Supervised Spatial Single-Cell Image Analysis for identification of disease associated cell type composition in the tissue microenvironment
S3-CIMA implements a weakly supervised CNN model to identify cell subsets whose frequency distinguishes the considered phenotype labels (i.e., disease associated conditions). The model is adopted from the CellCNN model (Arvaniti and Claassen, 2017), comprising a single layer CNN, a pooling layer and a classification or regression output, and using groups of cell expression profiles (multi-cell inputs) as input.
Examples are provided in S3CIMA_example.ipynb.
The model training parameters and outputs is written in a log file including:
• Best model validation accuracy
• std of validation accuracies across models
• multi-cell inputs size
• Accuracy score on the test set
• Anchor
• nset which is the number of anchor cell in each image.
• clustered_filter_weights.pdf:
Filter weight vectors from all trained networks that pass a validation accuracy threshold, grouped in clusters via hierarchical clustering. Each row corresponds to a filter. The last column(s) indicate the weight(s) connecting each filter to the output class(es). Indices on the y-axis indicate the filter cluster memberships, as a result of the hierarchical clustering procedure. This plot generates from the CellCNN model.
• consensus_filter_weights.pdf : One representative filter per cluster is chosen (the filter with minimum distance to all other members of the cluster). This plot generates from the CellCNN model.
• best_net_weights.pdf :
Filter weight vectors of the network that achieved the highest validation accuracy. This plot generates from the CellCNN model.

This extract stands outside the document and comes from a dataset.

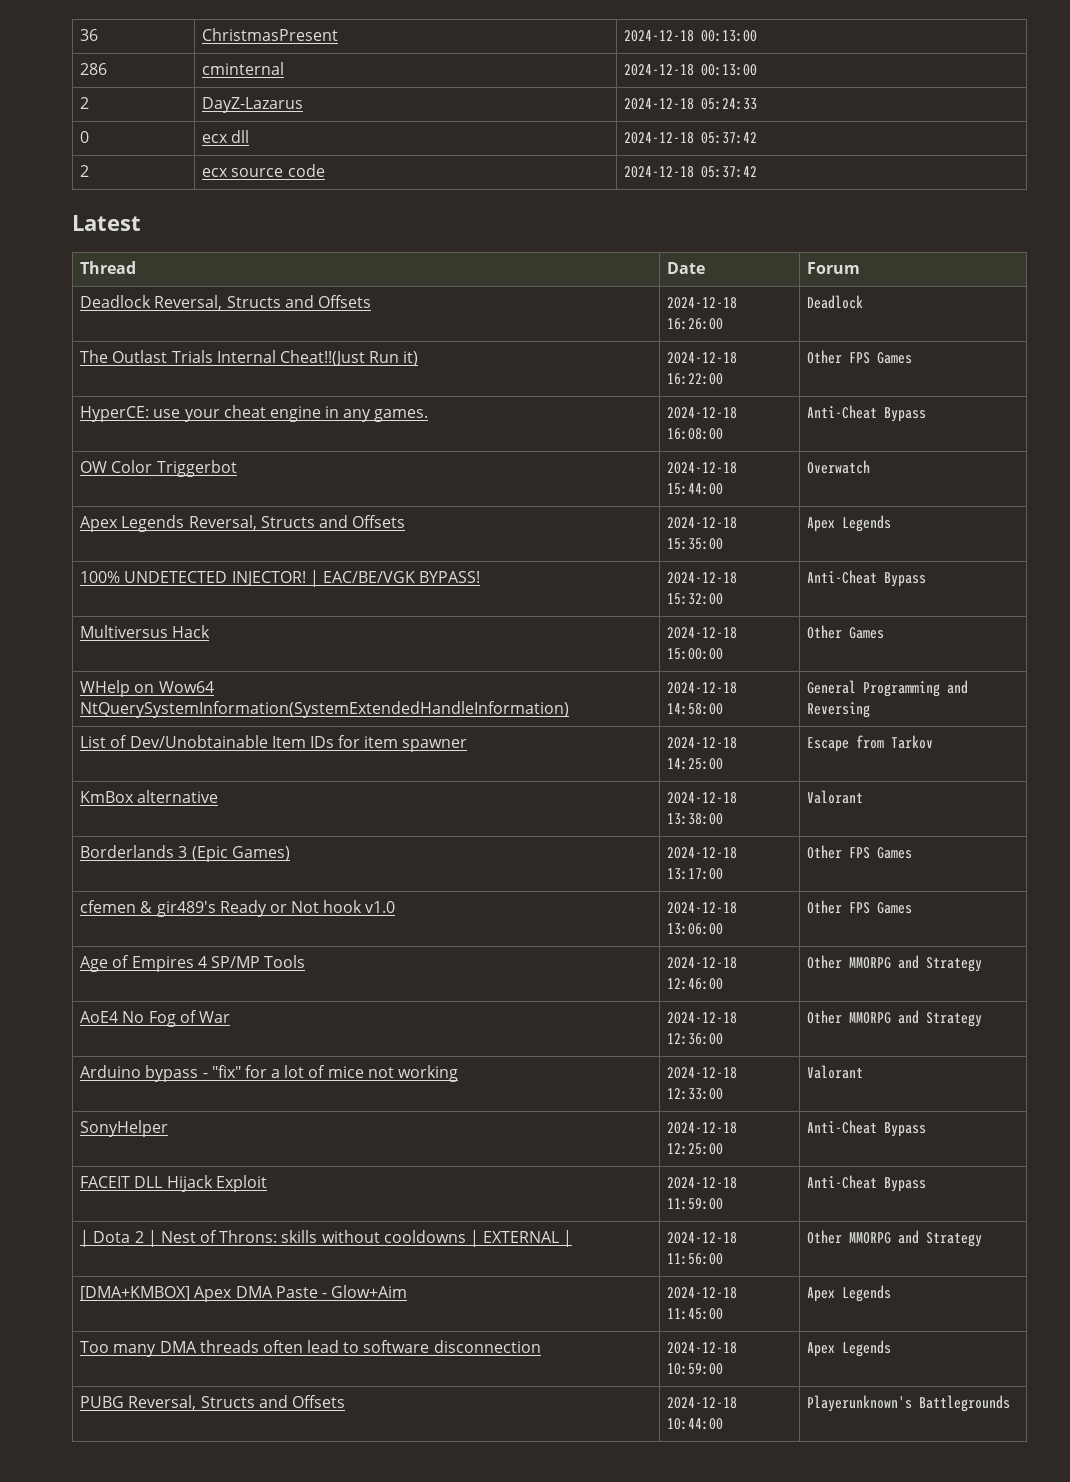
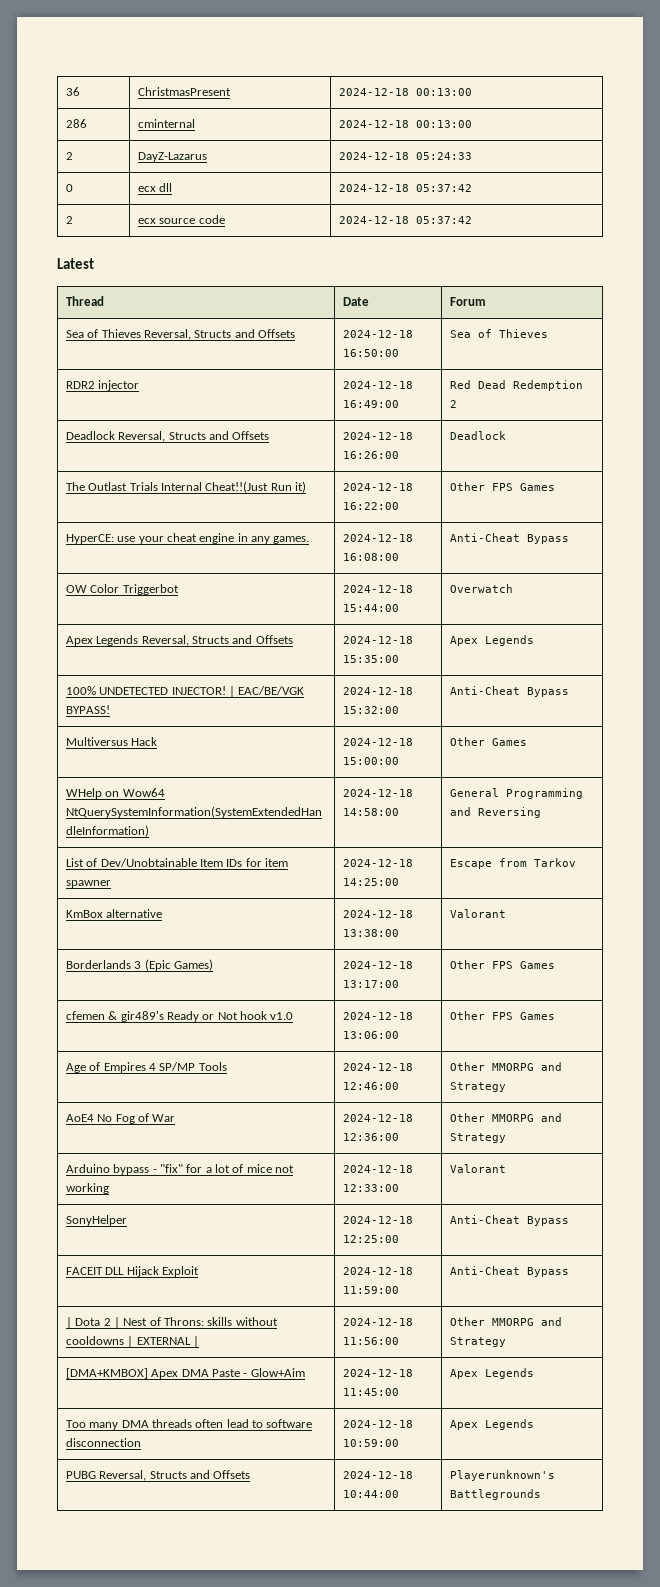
+ Sea of Thieves Reversal, Structs and Offsets | 2024-12-18 16:50:00 | Sea of Thieves
+ RDR2 injector | 2024-12-18 16:49:00 | Red Dead Redemption 2

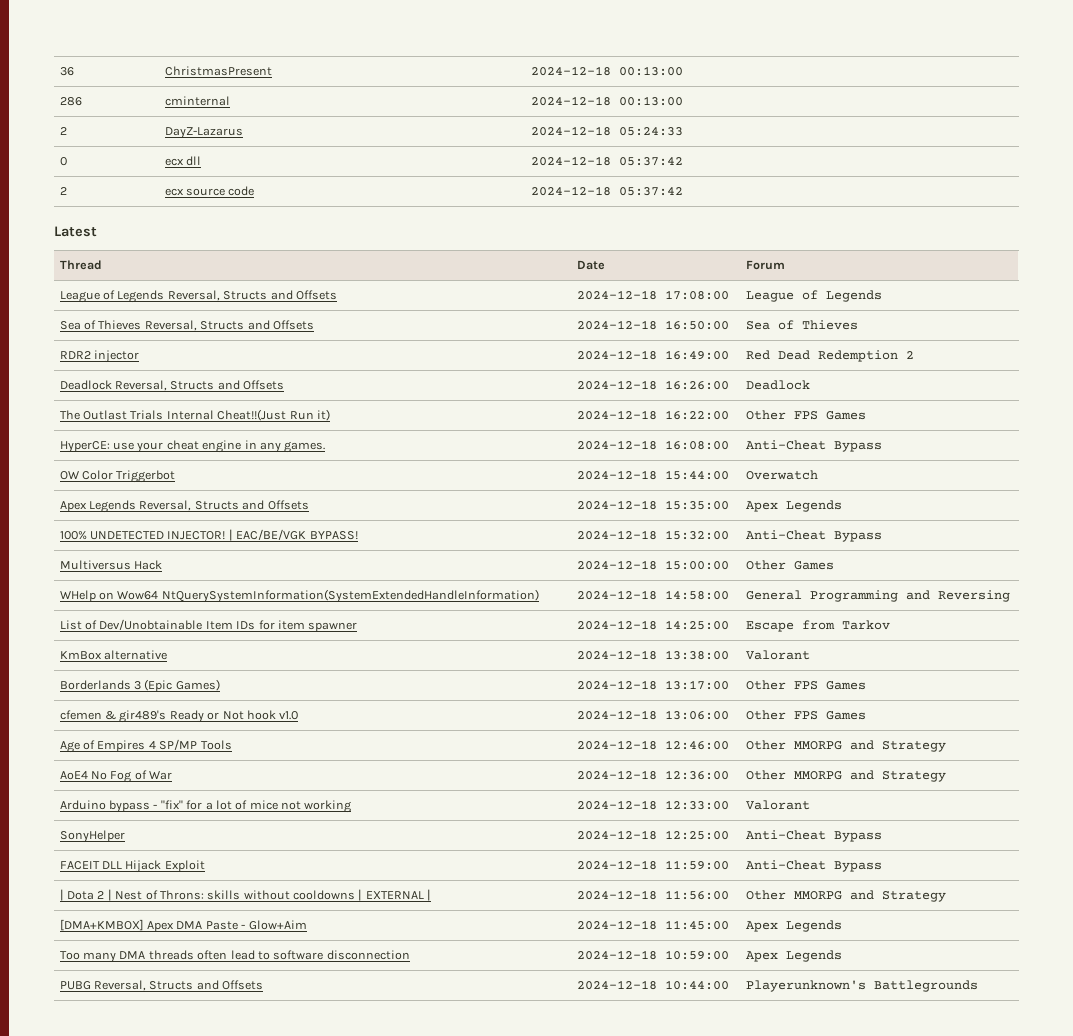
+ League of Legends Reversal, Structs and Offsets | 2024-12-18 17:08:00 | League of Legends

• filter_response_differences.pdf :
Difference in cell filter response between classes for each consensus filter. To compute this difference for a filter, we first choose a filter-specific class, that's the class with highest output weight connection to the filter. Then we compute the average cell filter response (value after the pooling layer) for validation samples belonging to the filter-specific class (v1) and the average cell filter response for validation samples not belonging to the filter-specific class (v0). The difference is computed as v1 - v0. For regression problems, we cannot compute a difference between classes. Instead we compute Kendall's rank correlation coefficient between the predictions of each individual filter (value after the pooling layer) and the true response values. This plot helps decide on a cutoff (filter_diff_thres parameter) for selecting discriminative filters. This plot generates from the CellCNN model.
• cdf_filter_i.pdf :
Cumulative distribution function of cell filter response for filter i. This plot helps decide on a cutoff (filter_response_thres parameter) for selecting the responding cell population. This plot generates from the CellCNN model.
• g.txt
A one-column text File indicating the corresponding filter response for each cell of the input data.